Regularization & Normalization

Dropout, batch/layer norm, weight decay, and early stopping — the toolkit that keeps big models from overfitting or destabilizing

Why

Deep networks have enough capacity to memorize their training data, so left unchecked they overfit. Normalization layers separately solve a training-stability problem — keeping activations in a well-behaved range as they flow through many layers. Production models fail in exactly these two ways: they memorize noise, or training diverges/stalls.

Intuition

Regularization (dropout, weight decay, early stopping) fights overfitting by making the model work with a handicap or by cutting training short before it starts memorizing noise. Normalization (batch norm, layer norm) fights internal instability by re-centering and re-scaling activations at every layer, so gradients don't explode or vanish as they pass through a deep stack.

Explanation
Dropout — and why it's off at inference
Training: randomly zero each activation with probability p scale surviving activations by 1/(1-p) ("inverted dropout") Inference: use ALL neurons, no zeroing, no scaling

Dropout forces the network to not rely on any single neuron (co-adaptation), since that neuron might be zeroed next step — it's an implicit ensemble of many thinned sub-networks trained jointly.

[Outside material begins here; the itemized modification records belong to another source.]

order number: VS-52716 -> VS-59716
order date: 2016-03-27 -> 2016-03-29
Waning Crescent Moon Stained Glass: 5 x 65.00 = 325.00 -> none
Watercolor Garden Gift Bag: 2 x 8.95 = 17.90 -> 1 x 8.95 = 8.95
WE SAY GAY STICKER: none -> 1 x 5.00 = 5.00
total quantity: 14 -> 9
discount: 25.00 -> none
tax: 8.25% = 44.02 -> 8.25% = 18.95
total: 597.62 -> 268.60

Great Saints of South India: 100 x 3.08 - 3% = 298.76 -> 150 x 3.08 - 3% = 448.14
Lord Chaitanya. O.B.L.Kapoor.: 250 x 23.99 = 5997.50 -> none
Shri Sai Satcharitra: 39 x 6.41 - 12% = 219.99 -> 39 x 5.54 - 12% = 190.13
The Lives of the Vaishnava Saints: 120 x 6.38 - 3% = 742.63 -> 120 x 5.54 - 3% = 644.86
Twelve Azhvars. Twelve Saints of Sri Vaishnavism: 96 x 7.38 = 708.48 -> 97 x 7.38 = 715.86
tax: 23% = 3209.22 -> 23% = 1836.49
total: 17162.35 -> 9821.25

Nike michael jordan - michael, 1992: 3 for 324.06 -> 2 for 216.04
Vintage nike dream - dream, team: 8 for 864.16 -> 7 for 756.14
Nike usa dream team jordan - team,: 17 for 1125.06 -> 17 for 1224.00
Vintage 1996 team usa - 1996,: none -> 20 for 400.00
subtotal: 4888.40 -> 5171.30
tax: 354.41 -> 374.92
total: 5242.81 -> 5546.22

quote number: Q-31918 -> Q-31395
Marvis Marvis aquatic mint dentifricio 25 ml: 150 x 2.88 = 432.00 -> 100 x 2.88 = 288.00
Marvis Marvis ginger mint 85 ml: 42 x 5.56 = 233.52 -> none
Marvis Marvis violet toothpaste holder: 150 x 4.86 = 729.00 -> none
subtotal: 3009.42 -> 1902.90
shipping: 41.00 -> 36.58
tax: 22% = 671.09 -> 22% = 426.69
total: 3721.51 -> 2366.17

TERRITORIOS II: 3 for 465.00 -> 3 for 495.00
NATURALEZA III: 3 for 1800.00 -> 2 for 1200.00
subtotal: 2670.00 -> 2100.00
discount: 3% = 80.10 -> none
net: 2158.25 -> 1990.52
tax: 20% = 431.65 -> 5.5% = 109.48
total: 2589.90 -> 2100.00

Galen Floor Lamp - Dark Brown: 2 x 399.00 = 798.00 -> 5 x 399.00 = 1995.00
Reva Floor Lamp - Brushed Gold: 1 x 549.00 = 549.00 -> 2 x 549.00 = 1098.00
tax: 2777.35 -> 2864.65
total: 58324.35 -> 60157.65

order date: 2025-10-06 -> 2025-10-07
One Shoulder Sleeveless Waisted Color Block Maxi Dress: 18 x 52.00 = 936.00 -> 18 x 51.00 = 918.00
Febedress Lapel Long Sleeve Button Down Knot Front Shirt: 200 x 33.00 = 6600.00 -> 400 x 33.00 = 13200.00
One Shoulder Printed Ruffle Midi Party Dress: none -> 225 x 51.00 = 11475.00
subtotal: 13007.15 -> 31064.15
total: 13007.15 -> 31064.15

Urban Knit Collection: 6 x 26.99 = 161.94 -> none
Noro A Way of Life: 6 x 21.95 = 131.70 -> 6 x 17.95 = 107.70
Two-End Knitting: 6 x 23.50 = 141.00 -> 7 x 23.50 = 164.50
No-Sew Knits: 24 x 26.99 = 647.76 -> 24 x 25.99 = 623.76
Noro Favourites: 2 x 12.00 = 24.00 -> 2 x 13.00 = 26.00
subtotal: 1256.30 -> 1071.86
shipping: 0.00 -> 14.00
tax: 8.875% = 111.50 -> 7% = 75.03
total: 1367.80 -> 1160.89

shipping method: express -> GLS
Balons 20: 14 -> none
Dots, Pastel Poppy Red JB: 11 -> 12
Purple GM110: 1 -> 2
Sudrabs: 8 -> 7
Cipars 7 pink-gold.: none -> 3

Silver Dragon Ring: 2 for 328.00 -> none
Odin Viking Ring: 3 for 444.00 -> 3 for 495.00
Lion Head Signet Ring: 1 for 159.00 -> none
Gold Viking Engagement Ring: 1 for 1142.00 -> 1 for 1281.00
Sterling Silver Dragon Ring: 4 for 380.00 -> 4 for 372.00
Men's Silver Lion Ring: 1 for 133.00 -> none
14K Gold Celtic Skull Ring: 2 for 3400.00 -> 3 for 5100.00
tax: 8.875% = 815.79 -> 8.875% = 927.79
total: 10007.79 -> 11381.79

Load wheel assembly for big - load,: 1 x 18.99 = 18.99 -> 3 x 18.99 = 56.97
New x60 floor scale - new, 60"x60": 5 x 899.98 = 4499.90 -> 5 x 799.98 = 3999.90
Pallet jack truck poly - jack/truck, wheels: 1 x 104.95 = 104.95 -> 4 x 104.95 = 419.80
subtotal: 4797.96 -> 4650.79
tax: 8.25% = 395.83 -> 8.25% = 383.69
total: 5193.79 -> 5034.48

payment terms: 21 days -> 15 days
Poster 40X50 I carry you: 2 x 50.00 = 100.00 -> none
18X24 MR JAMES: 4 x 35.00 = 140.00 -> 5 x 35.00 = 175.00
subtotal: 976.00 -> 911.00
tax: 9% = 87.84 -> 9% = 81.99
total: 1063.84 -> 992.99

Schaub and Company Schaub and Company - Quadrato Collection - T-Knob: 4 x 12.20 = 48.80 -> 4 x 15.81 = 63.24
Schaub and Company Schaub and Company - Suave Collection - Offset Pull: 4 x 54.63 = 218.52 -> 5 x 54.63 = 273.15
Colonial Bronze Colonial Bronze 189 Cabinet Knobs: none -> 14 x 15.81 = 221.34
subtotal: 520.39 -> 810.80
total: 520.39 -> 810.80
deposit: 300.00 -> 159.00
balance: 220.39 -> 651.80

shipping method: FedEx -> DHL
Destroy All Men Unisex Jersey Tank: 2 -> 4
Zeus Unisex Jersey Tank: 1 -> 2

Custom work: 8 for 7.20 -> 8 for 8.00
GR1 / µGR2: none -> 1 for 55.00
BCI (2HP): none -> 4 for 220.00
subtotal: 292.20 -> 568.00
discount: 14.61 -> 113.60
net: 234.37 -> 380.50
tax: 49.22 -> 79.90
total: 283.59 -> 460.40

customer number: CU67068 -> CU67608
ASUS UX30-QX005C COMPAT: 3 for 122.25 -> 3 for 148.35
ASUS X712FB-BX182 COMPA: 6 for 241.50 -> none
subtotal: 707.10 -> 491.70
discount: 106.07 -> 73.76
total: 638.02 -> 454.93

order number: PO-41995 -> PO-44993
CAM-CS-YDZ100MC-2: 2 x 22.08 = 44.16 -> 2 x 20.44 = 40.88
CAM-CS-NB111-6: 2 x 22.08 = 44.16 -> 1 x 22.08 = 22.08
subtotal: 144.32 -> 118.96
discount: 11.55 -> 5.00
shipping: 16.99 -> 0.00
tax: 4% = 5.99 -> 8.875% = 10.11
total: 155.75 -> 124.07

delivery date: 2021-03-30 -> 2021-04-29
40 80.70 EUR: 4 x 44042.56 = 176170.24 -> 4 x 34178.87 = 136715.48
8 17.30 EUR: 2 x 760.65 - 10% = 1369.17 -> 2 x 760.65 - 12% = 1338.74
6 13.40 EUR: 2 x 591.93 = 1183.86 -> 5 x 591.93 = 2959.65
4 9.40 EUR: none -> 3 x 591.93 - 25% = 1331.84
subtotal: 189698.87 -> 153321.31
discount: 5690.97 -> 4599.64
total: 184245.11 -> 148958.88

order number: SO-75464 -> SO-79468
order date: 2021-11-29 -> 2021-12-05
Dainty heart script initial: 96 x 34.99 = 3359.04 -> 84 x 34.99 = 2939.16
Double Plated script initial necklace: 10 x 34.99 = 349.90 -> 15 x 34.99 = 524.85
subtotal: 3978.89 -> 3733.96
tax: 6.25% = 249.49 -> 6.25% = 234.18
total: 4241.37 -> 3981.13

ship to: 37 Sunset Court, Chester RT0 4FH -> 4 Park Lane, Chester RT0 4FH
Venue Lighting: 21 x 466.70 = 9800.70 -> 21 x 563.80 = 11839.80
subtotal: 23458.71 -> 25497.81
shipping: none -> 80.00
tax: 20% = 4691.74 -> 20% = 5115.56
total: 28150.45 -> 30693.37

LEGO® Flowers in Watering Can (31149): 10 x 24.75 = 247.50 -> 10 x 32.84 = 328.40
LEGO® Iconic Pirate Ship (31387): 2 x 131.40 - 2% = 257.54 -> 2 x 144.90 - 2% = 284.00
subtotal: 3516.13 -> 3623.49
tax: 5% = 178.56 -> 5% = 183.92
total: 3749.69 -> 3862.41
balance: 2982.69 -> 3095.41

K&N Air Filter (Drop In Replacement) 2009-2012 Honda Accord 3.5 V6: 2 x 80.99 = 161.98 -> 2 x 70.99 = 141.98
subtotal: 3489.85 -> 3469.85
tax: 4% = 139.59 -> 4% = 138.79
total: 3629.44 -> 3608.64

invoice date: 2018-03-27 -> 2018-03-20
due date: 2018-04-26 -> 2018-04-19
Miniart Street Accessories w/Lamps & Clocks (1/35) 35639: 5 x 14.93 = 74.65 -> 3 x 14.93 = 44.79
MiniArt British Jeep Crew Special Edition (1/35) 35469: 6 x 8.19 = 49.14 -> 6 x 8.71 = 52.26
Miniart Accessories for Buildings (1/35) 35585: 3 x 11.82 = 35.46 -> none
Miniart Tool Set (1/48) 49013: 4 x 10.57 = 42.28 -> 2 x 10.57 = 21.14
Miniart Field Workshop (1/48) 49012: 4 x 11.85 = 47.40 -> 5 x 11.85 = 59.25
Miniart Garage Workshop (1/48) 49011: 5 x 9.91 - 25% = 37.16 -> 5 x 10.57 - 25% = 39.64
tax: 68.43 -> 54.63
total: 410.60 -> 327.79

At inference you want the full, deterministic network — dropout would just add noise to a prediction that should be reproducible, and the 1/(1-p) scaling during training already accounts for the expected magnitude so no correction is needed at test time.

Batch norm vs layer norm
BatchNorm: normalize each feature ACROSS the batch dimension mean/var computed over the batch, per feature/channel x̂ = (x - μ_batch) / σ_batch , then scale/shift with learned γ, β problem: needs a large, stable batch; breaks with batch size 1 or variable-length sequences (padding pollutes stats) LayerNorm: normalize each example ACROSS the feature dimension mean/var computed over the features, per single example independent of batch size, independent of other examples

Transformers use layer norm (not batch norm) because sequences have variable length and are often processed with small or per-token batches (e.g. autoregressive decoding one token at a time) — batch statistics would be unstable or meaningless in that setting, while layer norm's per-example statistics work regardless of batch size or sequence length.

Weight decay
Loss: L_total = L_data + λ·Σ(w²) (L2 penalty) Update: θ = θ - η·(∇L_data + λ·θ) = θ(1 - η·λ) - η·∇L_data ← shrinks weights every step

Penalizes large weights, which biases the model toward simpler decision boundaries and reduces variance. Note: with Adam, naively adding the L2 term to the gradient interacts badly with the adaptive denominator — AdamW decouples weight decay from the gradient-based update, which is why AdamW is now standard.

Early stopping

Monitor validation loss during training; stop (or checkpoint and revert) once it stops improving for a set number of epochs ("patience"), even if training loss keeps dropping. It's a free regularizer — no architecture change, no extra hyperparameter search — because the gap between falling train loss and rising val loss is the overfitting signal itself.